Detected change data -
○ ○ ○ ○ ○
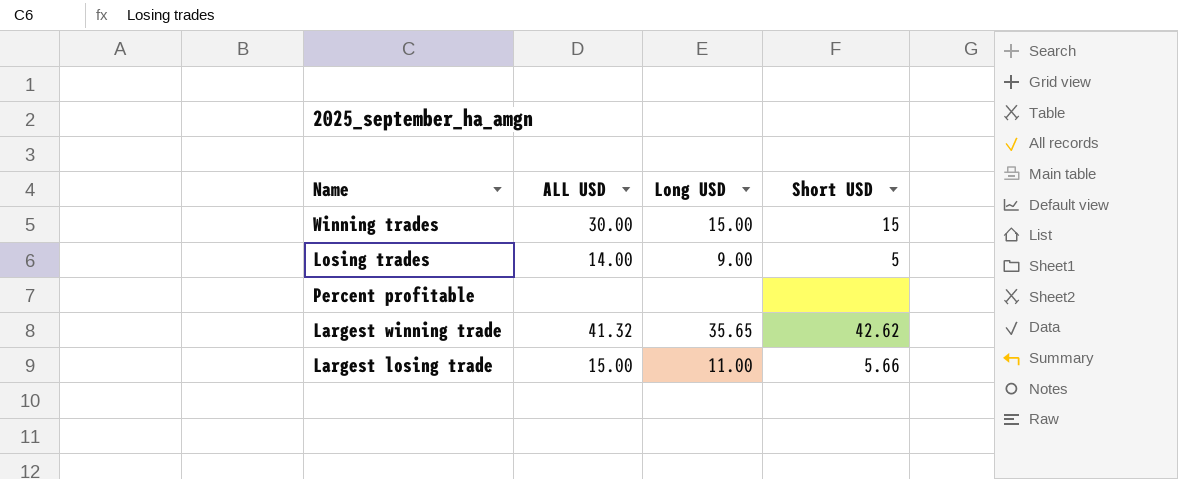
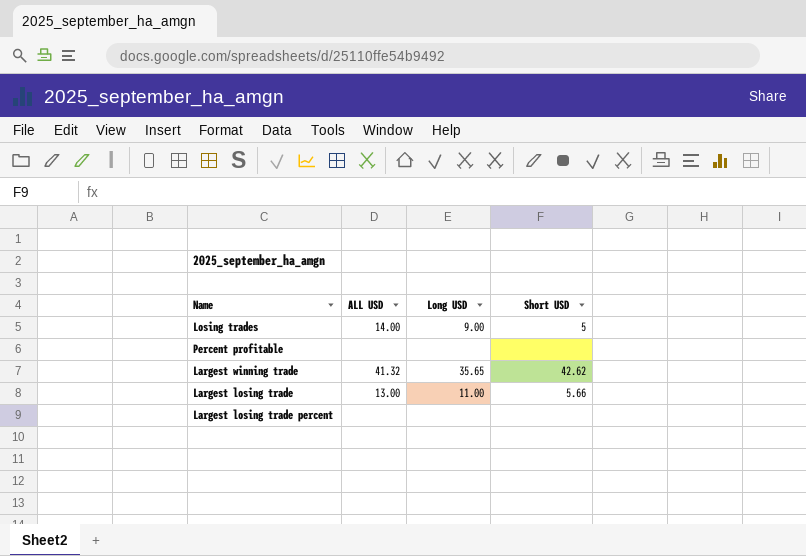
row Winning trades: 30.00 | 15.00 | 15 -> none
Largest losing trade | ALL USD: 15.00 -> 13.00
row Largest losing trade percent: none -> none | none | none

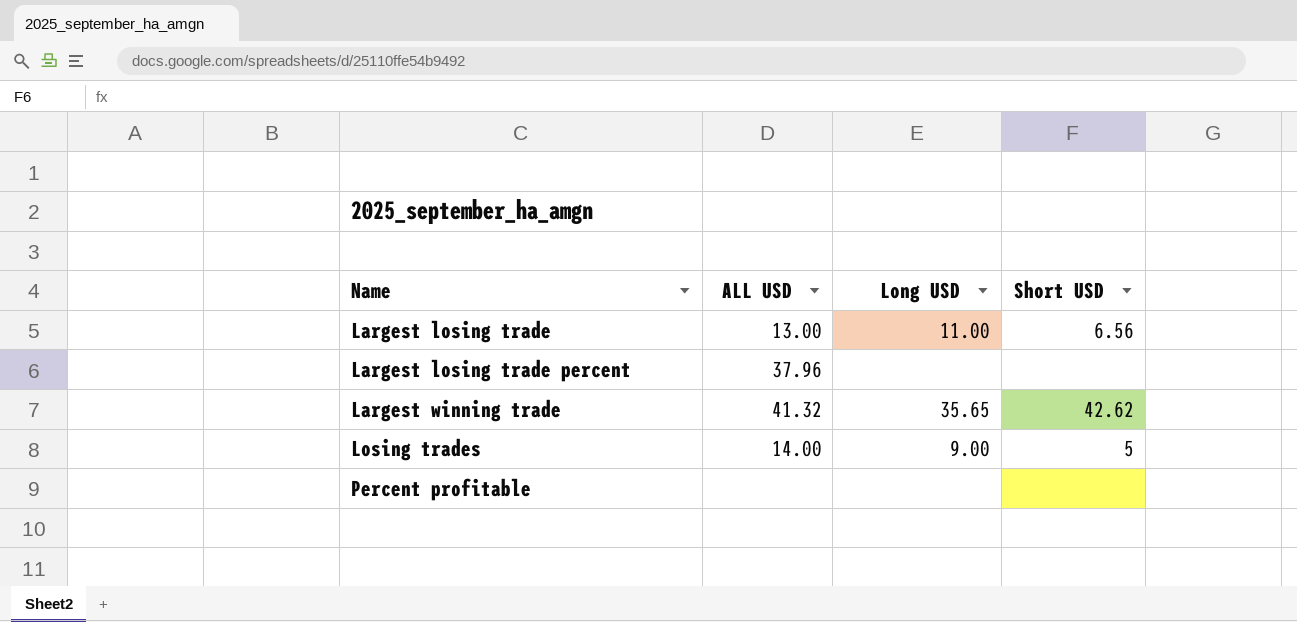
row order: none -> Name ascending
Largest losing trade | Short USD: 5.66 -> 6.56
Largest losing trade percent | ALL USD: none -> 37.96

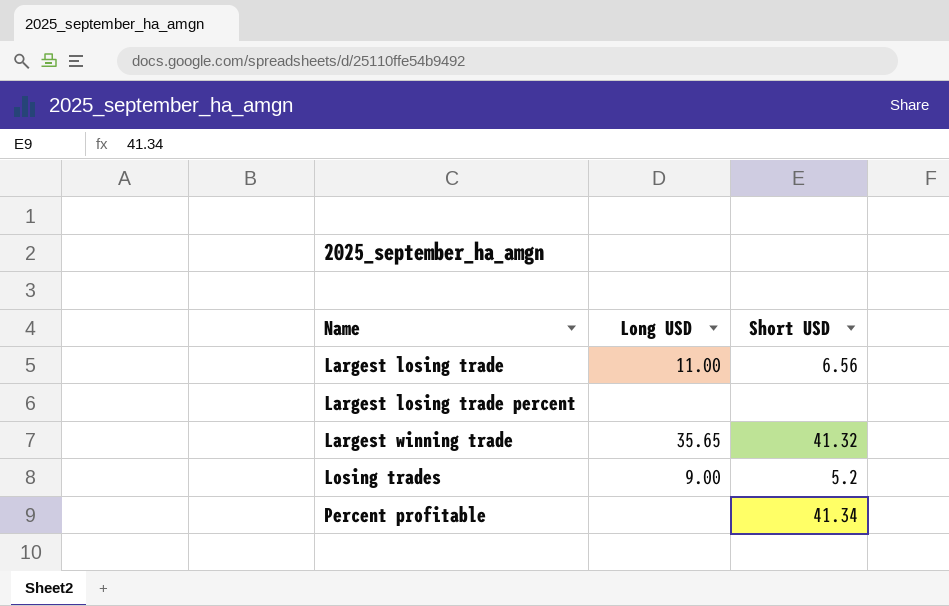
column ALL USD | position: 2 -> none
Largest winning trade | Short USD: 42.62 -> 41.32
Losing trades | Short USD: 5 -> 5.2
Percent profitable | Short USD: none -> 41.34

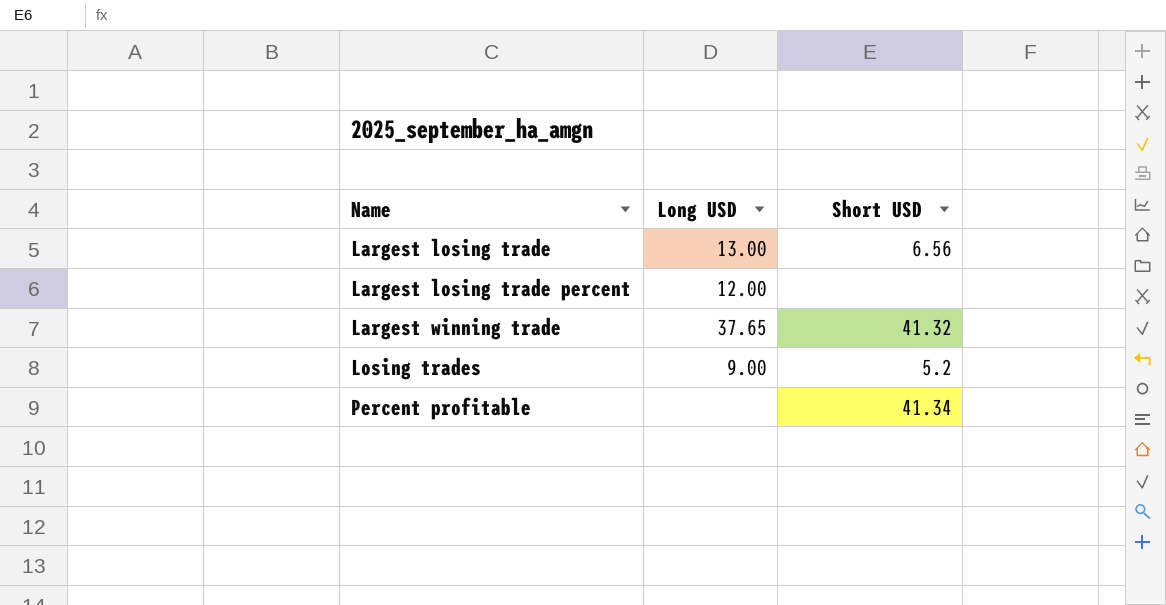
Largest losing trade | Long USD: 11.00 -> 13.00
Largest losing trade percent | Long USD: none -> 12.00
Largest winning trade | Long USD: 35.65 -> 37.65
○ ○ ○ ○ ○
What this task involves - Filter the records for the word "trades" and show every line that has it.

Result -
row Winning trades: 30.00 | 15.00 | 15 -> none
Losing trades | Short USD: 5 -> 5.2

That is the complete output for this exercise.